【完結】 甘い罠〜幼なじみは意地悪女~






「ただいま〜」


家に帰ると、両親がニヤニヤという表現が合う顔で出迎えていた。


言いたいことはわかってる。


美沙とのことやろ?


「准、美沙ちゃんとのデート楽しかった?」


「あぁ・・・」


満面の笑みで寄ってくる母親が怖くて、後ずさりしながら、曖昧に答える様子が、母親には不満だったらしく

「楽しかったんやったら、もっと嬉しそうな顔をしなさいよ」

呆れるように言い放った。


あんたが怖いんや!


そんなことは口には出せずにソファに座ると、次は父さんからの攻撃が待っていた。


「美沙ちゃん、かわいいからいいよな〜。
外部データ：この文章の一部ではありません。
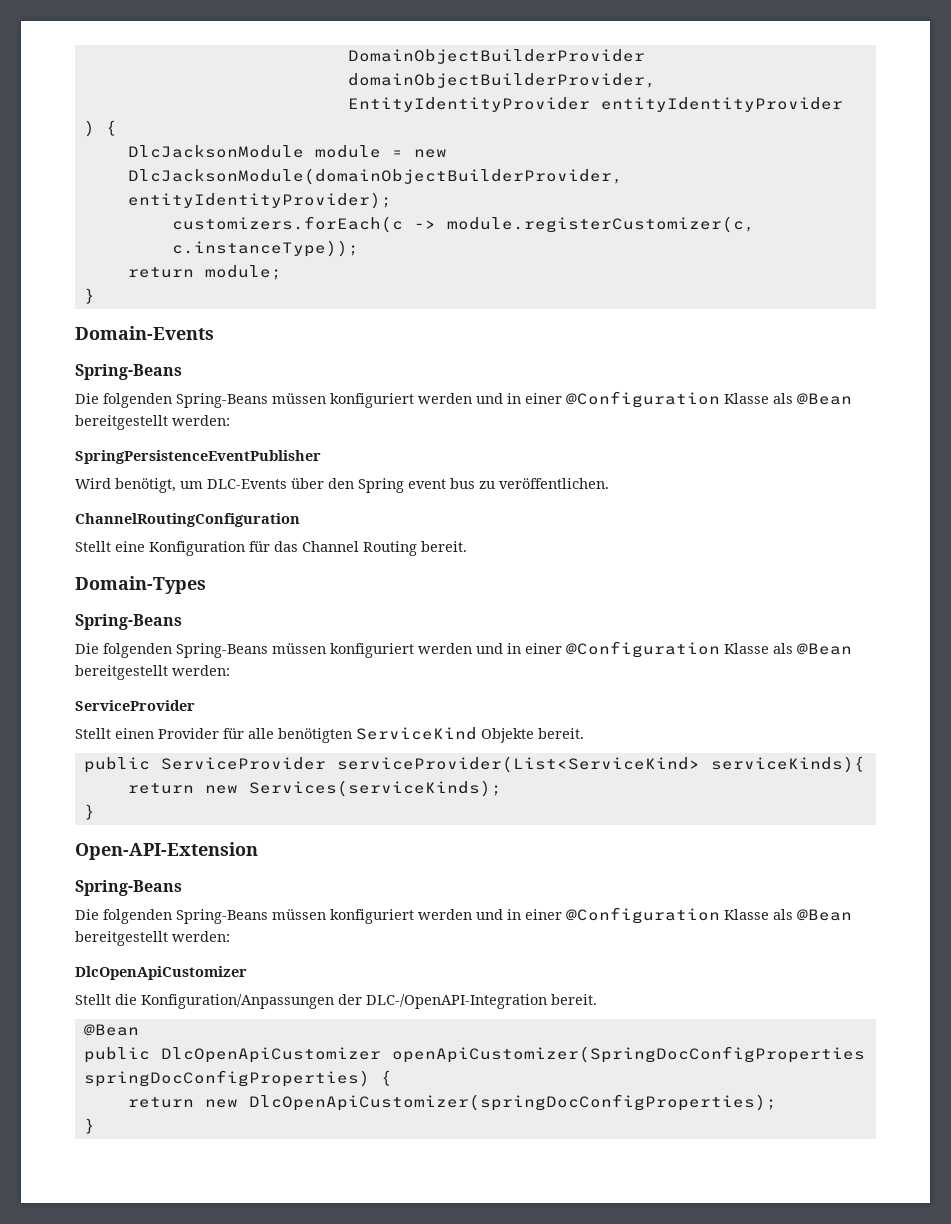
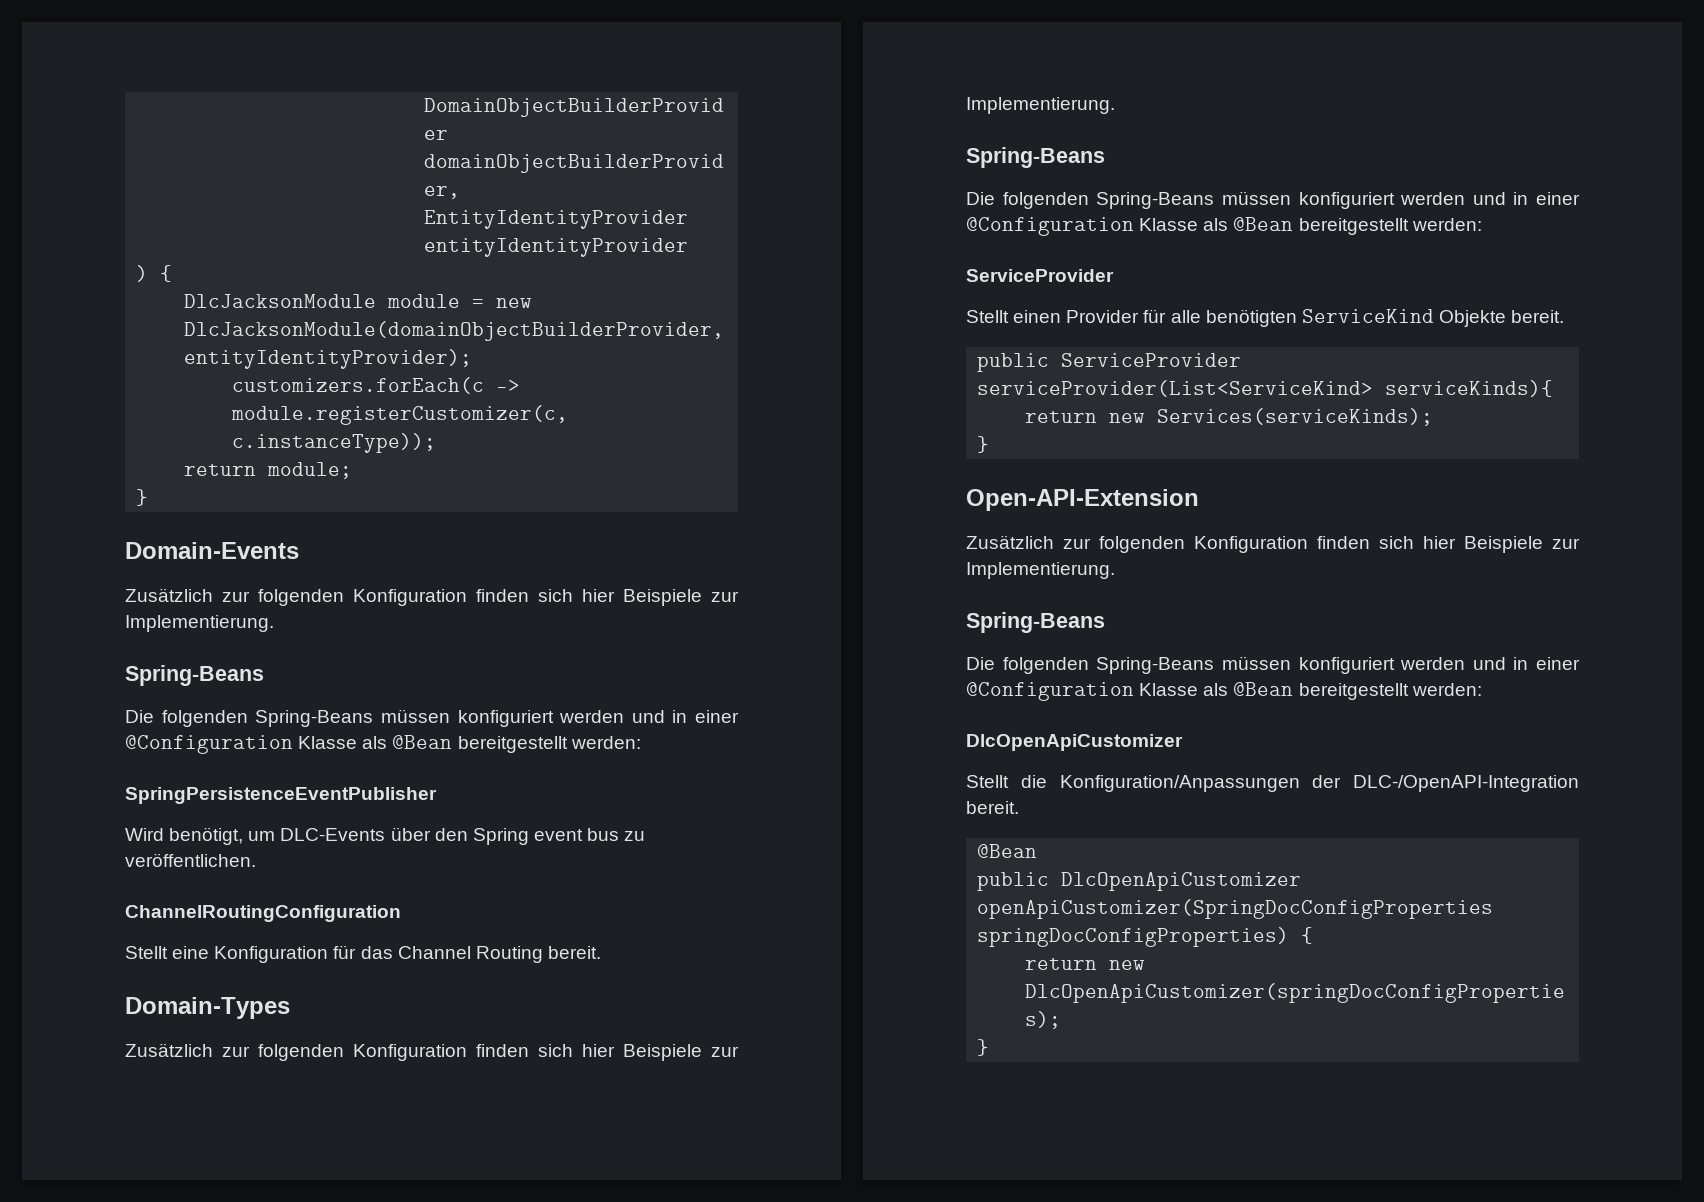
  Domain-Events
+ Zusätzlich zur folgenden Konfiguration finden sich hier Beispiele zur Implementierung.
  Domain-Types
+ Zusätzlich zur folgenden Konfiguration finden sich hier Beispiele zur Implementierung.
  Open-API-Extension
+ Zusätzlich zur folgenden Konfiguration finden sich hier Beispiele zur Implementierung.

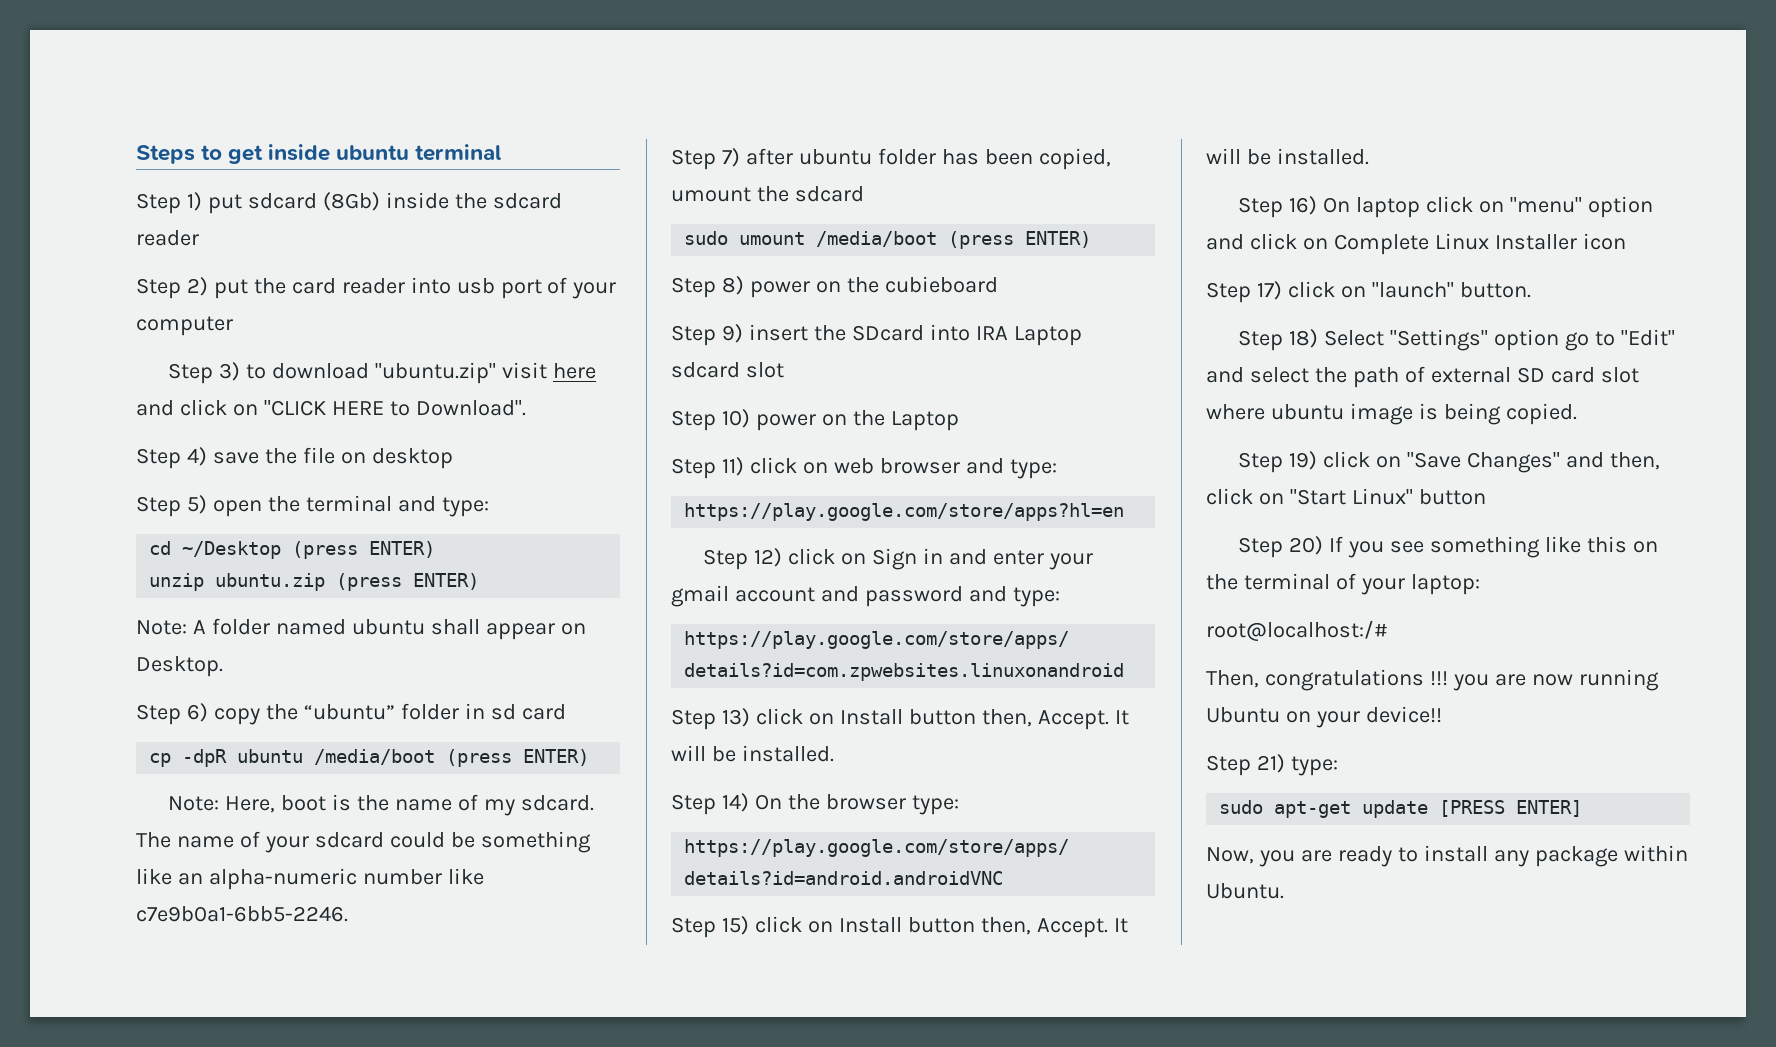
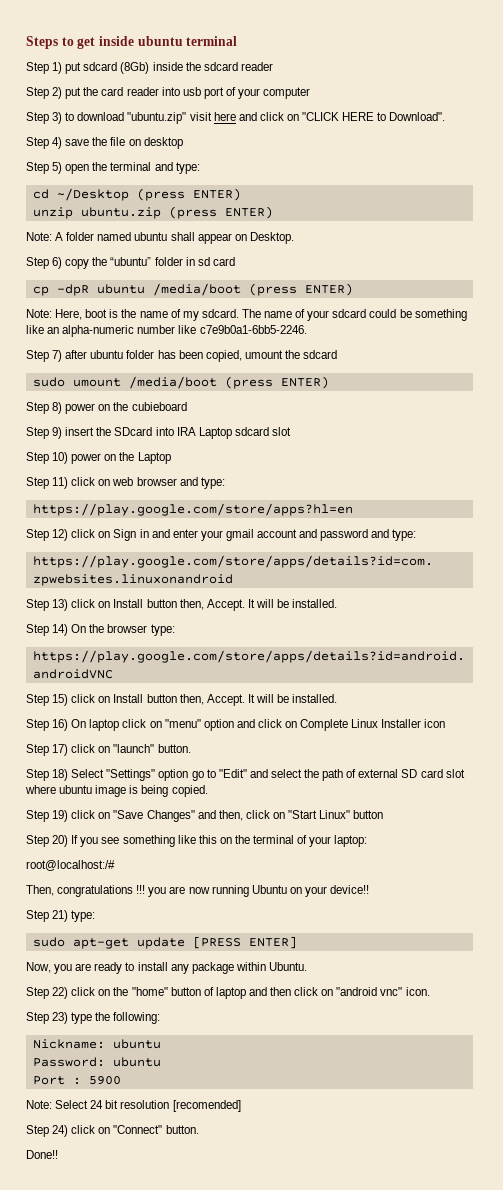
+ Step 22) click on the "home" button of laptop and then click on "android vnc" icon.
+ Step 23) type the following:
+ Nickname: ubuntu
+ Password: ubuntu
+ Port : 5900
+ Note: Select 24 bit resolution [recomended]
+ Step 24) click on "Connect" button.
+ Done!!

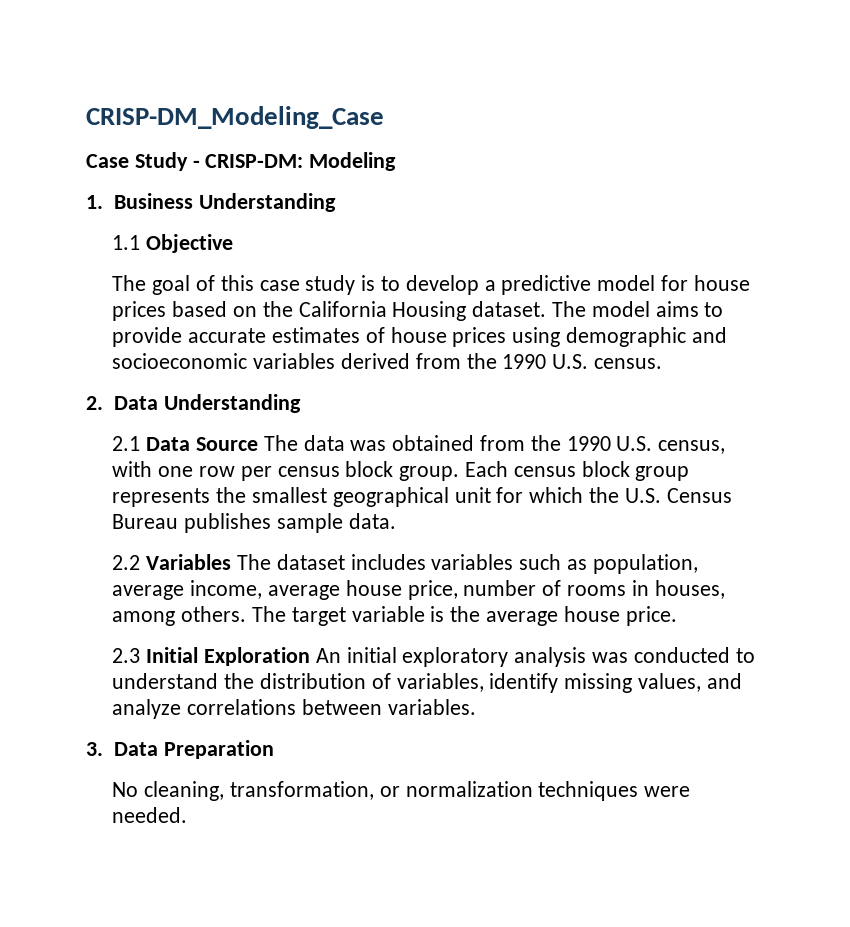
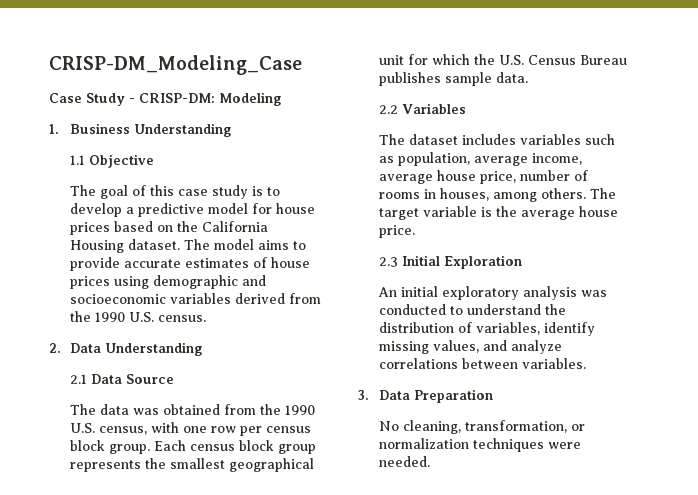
- 2.1 Data Source The data was obtained from the 1990 U.S. census, with one row per census block group.
+ 2.1 Data Source
+ The data was obtained from the 1990 U.S. census, with one row per census block group.
- 2.2 Variables The dataset includes variables such as population, average income, average house price, number of rooms in houses, among others.
+ 2.2 Variables
+ The dataset includes variables such as population, average income, average house price, number of rooms in houses, among others.
- 2.3 Initial Exploration An initial exploratory analysis was conducted to understand the distribution of variables, identify missing values, and analyze correlations between variables.
+ 2.3 Initial Exploration
+ An initial exploratory analysis was conducted to understand the distribution of variables, identify missing values, and analyze correlations between variables.

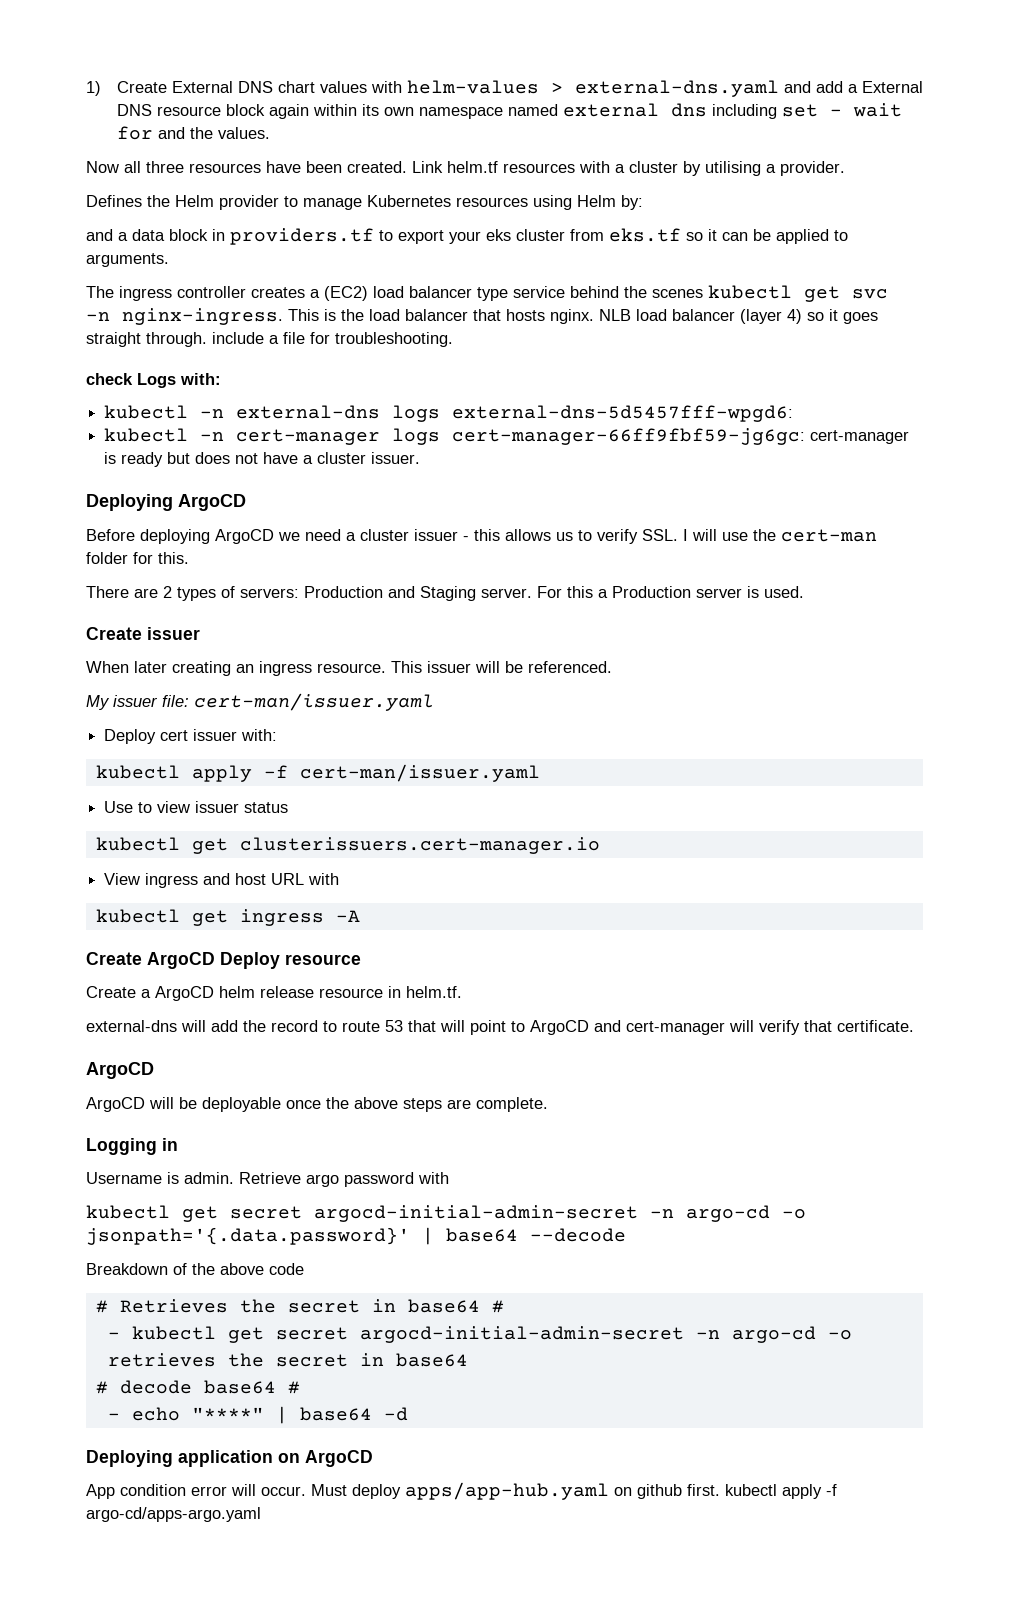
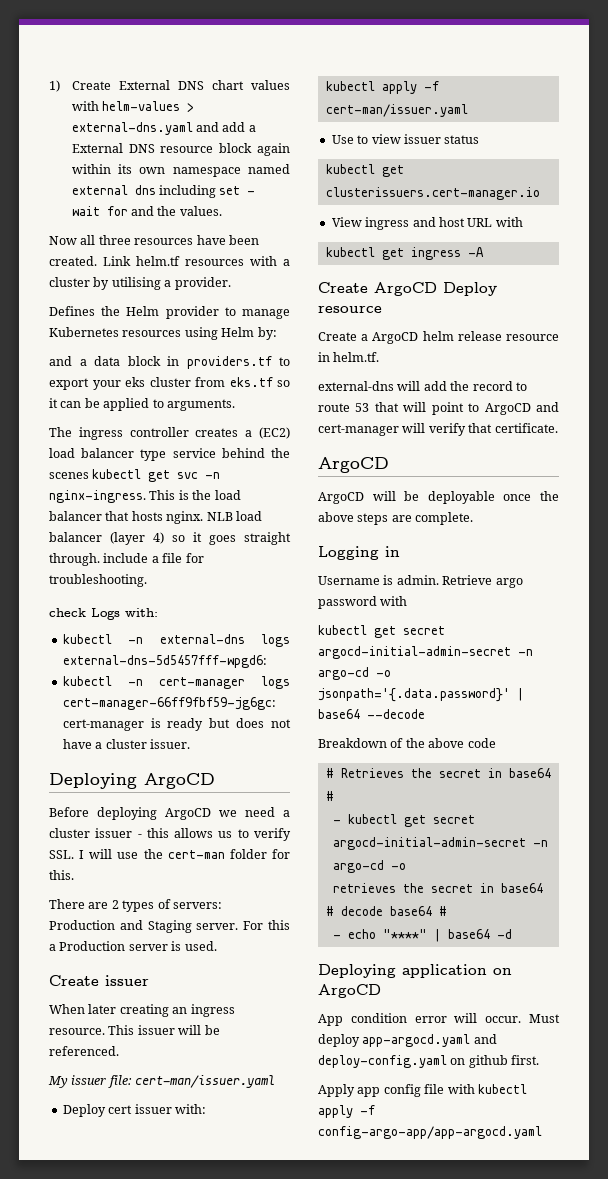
- Must deploy apps/app-hub.yaml on github first. kubectl apply -f argo-cd/apps-argo.yaml
+ Must deploy app-argocd.yaml and deploy-config.yaml on github first.
+ Apply app config file with kubectl apply -f config-argo-app/app-argocd.yaml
父さんもあと20歳若かったら、狙ってるなぁ」


父さんまでなんやねん。


狙うってなんやねん。



「准、これお土産?」


「あぁ」


「ありがと〜!」


なんでそんなテンション高いんや。


鼻歌混じりの母さんは、お土産のクッキーを見て大喜びしていた。


「このクッキーおいしいのよね〜。准、これ、美沙ちゃんが選んでくれたんでしょ?」



「そうやけど」


「やっぱり?さすが美沙ちゃんやね。母さんの好みがわかってるわ」


母さんが大喜びしているクッキーは、美沙が

『おばさんは、こういうのが好きやで』

と言って買ったものだった。



お土産なんて買うつもりなかったが、

『おばさん喜ぶよ』

と言われたので買って帰った。



なんか、美沙の言いなりやし。


でも、母さんの嬉しそうな顔を見れたからいいか。


まぁ、俺が罠にかかって嬉しいってのもあるんやろうな。



風呂に入り、疲れた体を休めるべく、ベッドに横になった。